▶ [Your task]: Write every record below out exactly; no images.

▶ [Dataset extract]:
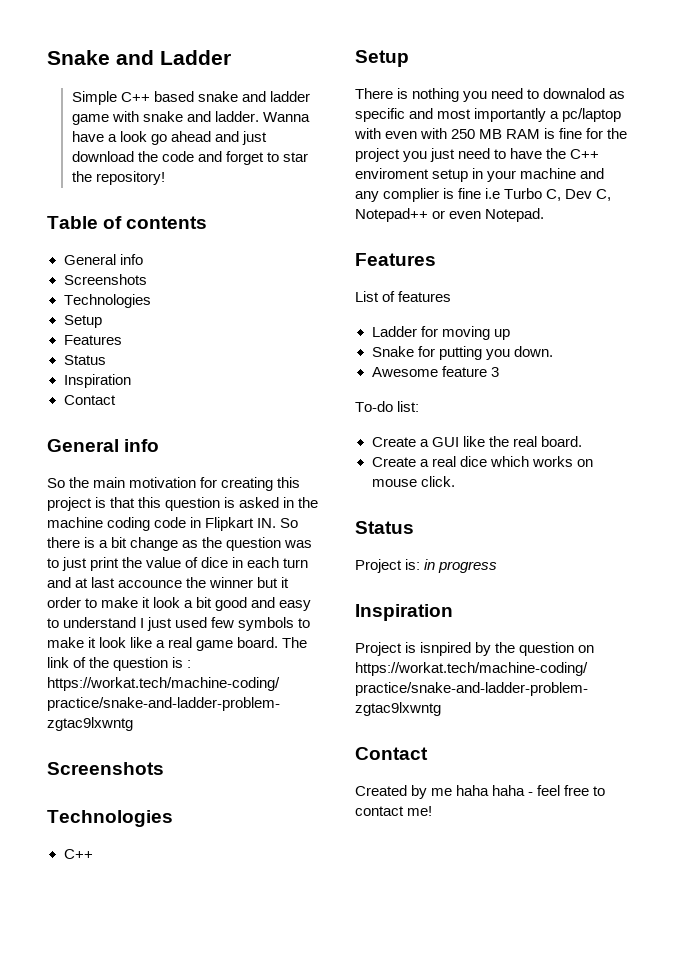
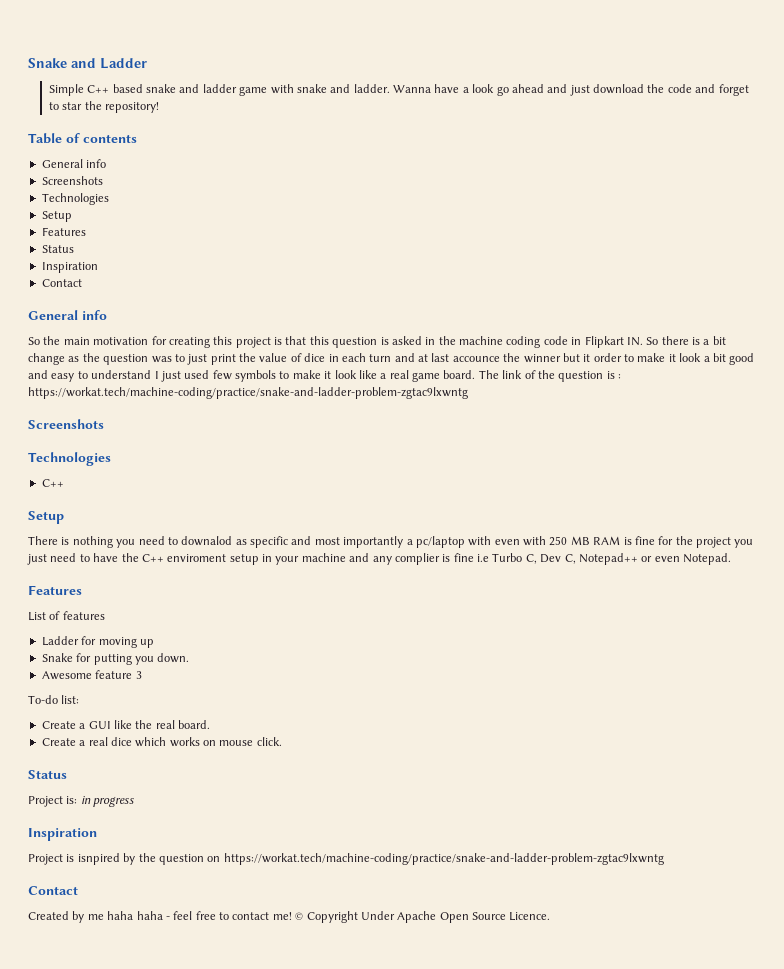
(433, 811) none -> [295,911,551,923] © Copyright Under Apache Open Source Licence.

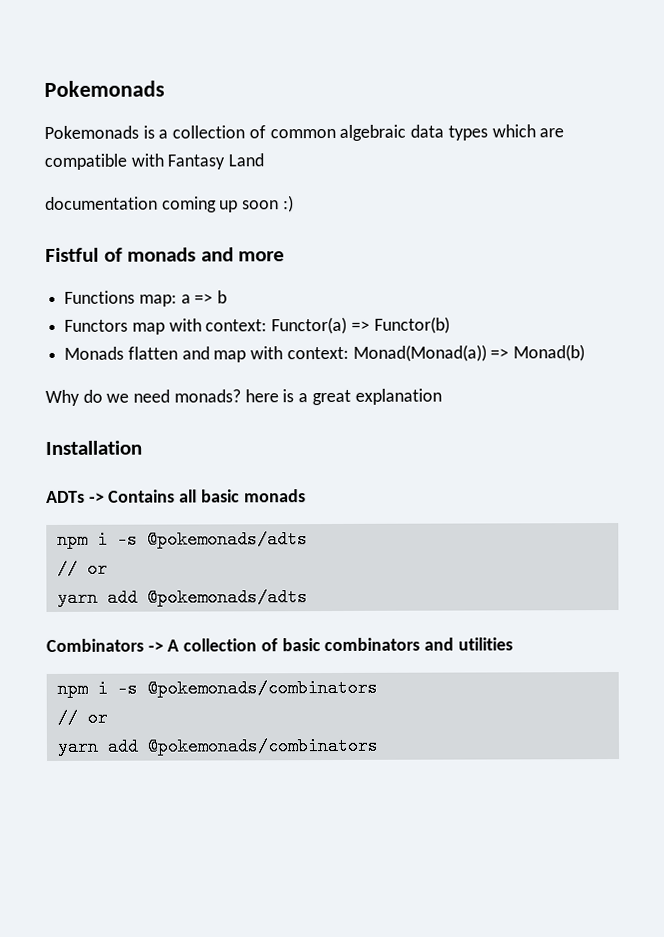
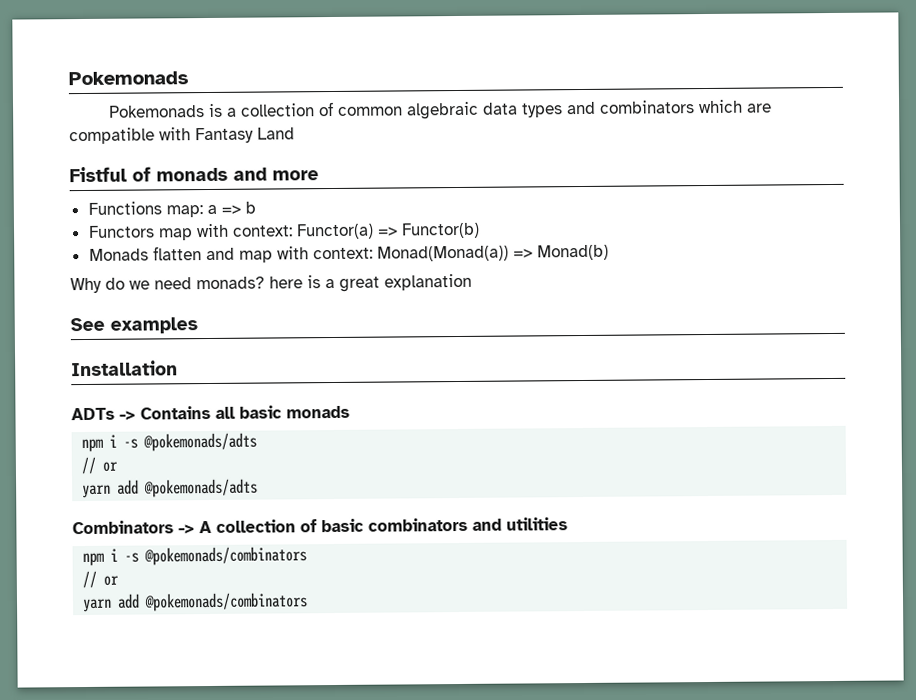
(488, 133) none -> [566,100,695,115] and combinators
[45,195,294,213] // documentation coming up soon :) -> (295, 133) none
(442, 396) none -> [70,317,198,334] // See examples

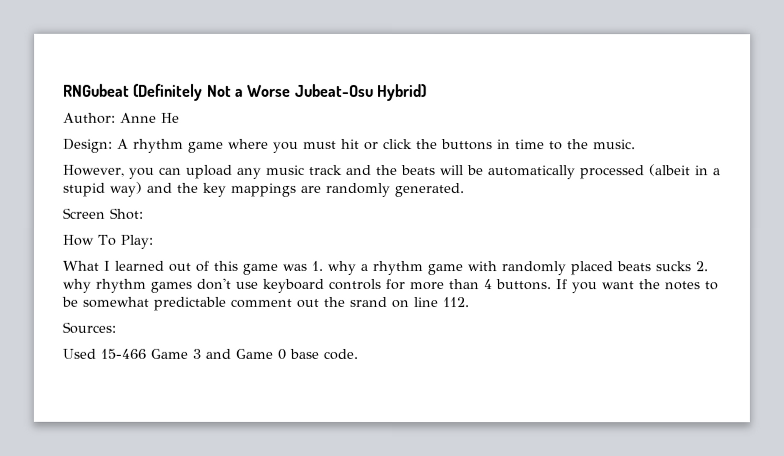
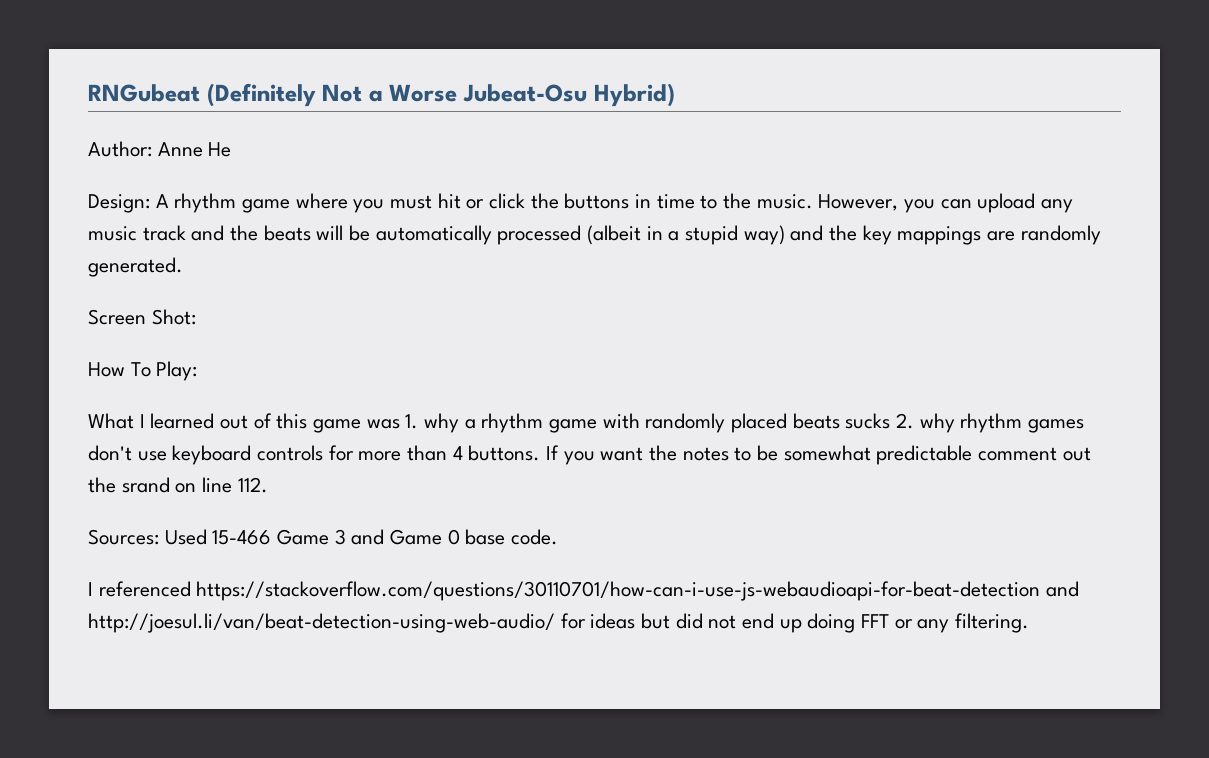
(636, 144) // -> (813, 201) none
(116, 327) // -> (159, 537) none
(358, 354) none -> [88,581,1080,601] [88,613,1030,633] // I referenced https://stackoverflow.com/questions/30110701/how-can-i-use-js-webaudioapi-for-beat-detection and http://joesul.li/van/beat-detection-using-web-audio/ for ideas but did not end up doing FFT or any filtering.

▶ [Response area]:
(433, 811) none -> [295,911,551,923] © Copyright Under Apache Open Source Licence.

(488, 133) none -> [566,100,695,115] and combinators
[45,195,294,213] // documentation coming up soon :) -> (295, 133) none
(442, 396) none -> [70,317,198,334] // See examples

(636, 144) // -> (813, 201) none
(116, 327) // -> (159, 537) none
(358, 354) none -> [88,581,1080,601] [88,613,1030,633] // I referenced https://stackoverflow.com/questions/30110701/how-can-i-use-js-webaudioapi-for-beat-detection and http://joesul.li/van/beat-detection-using-web-audio/ for ideas but did not end up doing FFT or any filtering.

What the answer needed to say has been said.